There is no known cause behind this disorder and it is usually noticed once the child has reached puberty, seen in girls more than boys.
It can be pain free and simply give rise to a poor posture, and in many instances it will be outgrown by adulthood or the curvature will be barely noticeable. In some children whose scoliosis is noticed when they are very young it can be associated with dramatic rotational changes especially in the thoracic spine.
Occasionally there may be a congenital abnormality e.g. hemivertebra. If the child is asked to bend forward and observed from behind it will be possible to see that one side of the back is more prominent and higher than the other. There may also be a postural, compression element to the rib cage on one side.
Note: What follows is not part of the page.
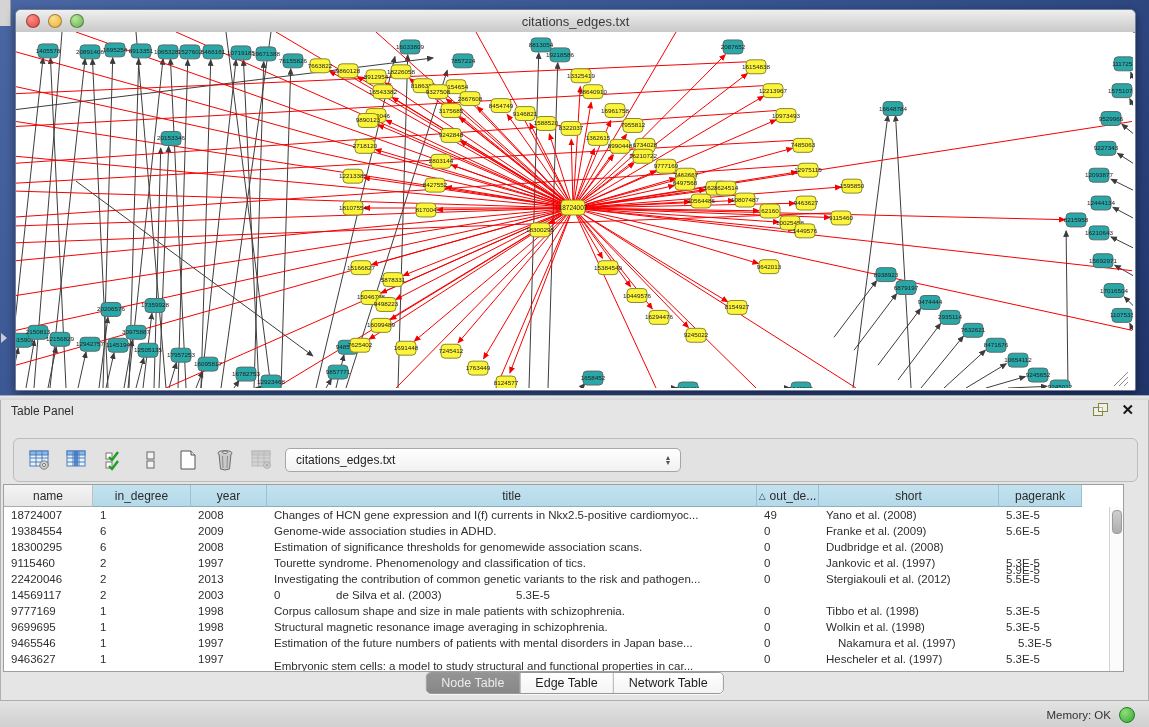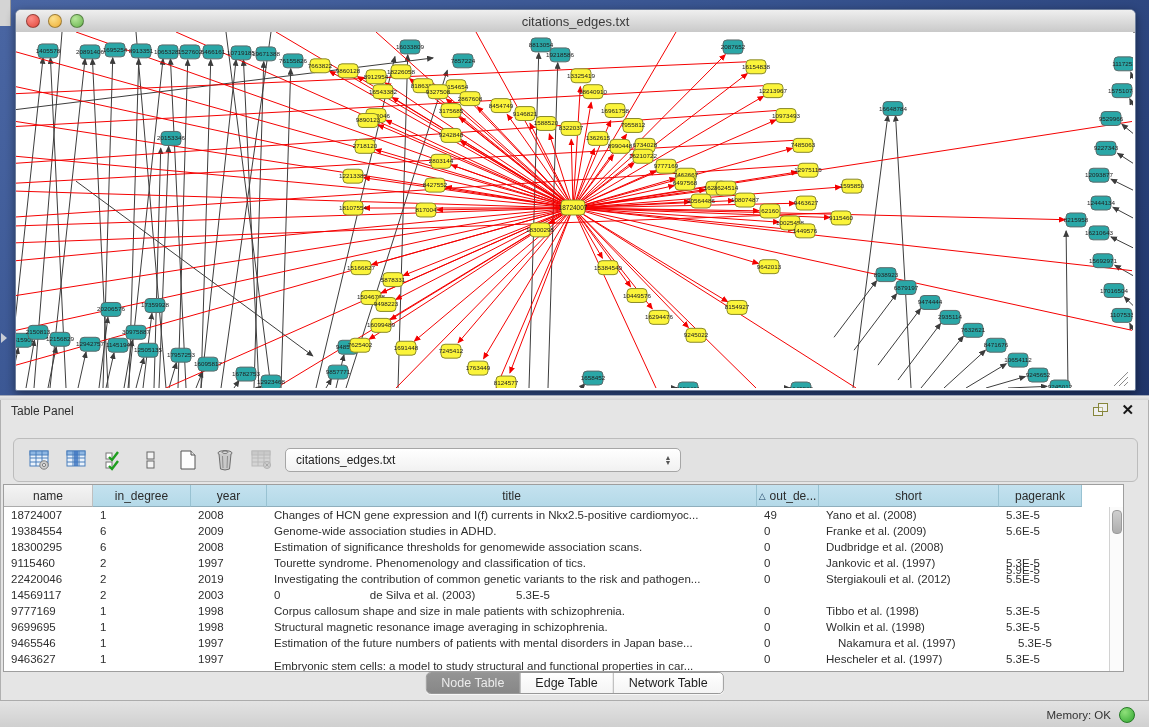"2019" div.td { text: 2019 -> 2013 }
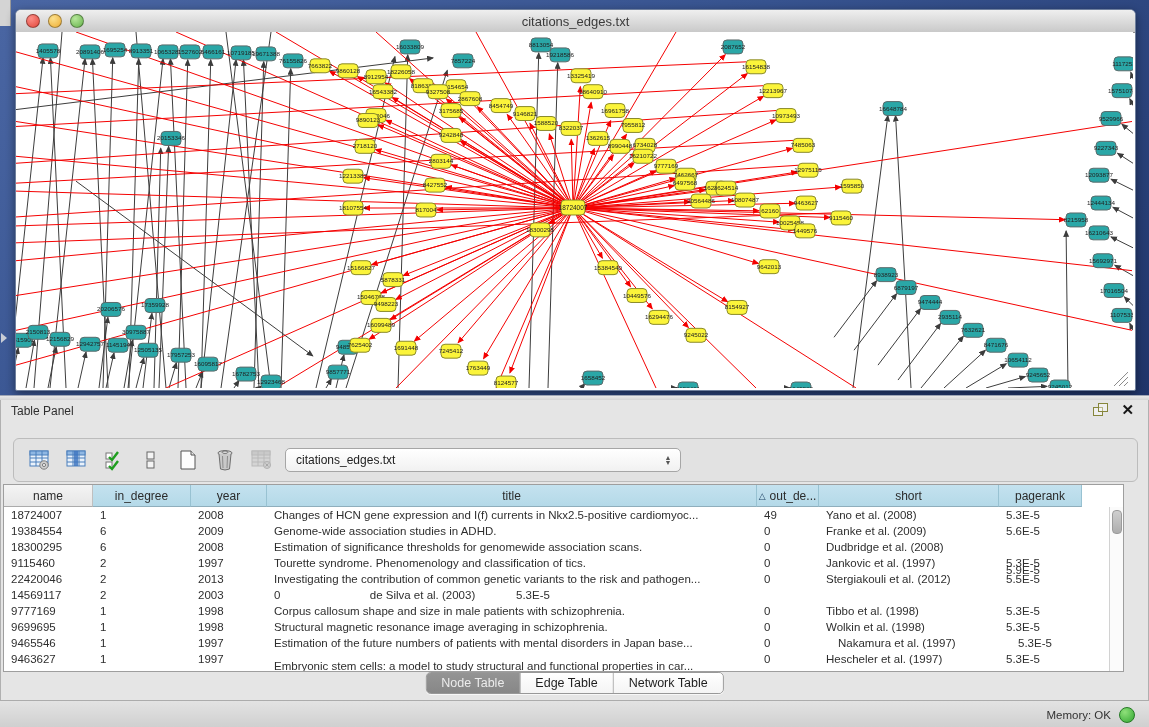"de Silva et al. (2003)" div.td { text-align: center -> none }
In severe cases it is necessary to control the rotational curvature in a developing child, by the wearing of a brace which restricts and controls the spinal movement. If there is a severe deformity, even after trying a brace, then occasionally surgery is the other option.
It is also possible to develop a scoliosis as an adult. Here there is usually no structural underlying cause but the curve has developed as a result of a combination of factors including trauma, poor posture, weak spinal muscles (occasionally as a result of another illness), sciatica or a difference in pelvic tilt or leg length.
The latter problem is frequently seen and if discovered at the age when growth is not quite finished, its course can sometimes be changed by the use of a heel lift or adapted shoe to correct leg length discrepancies.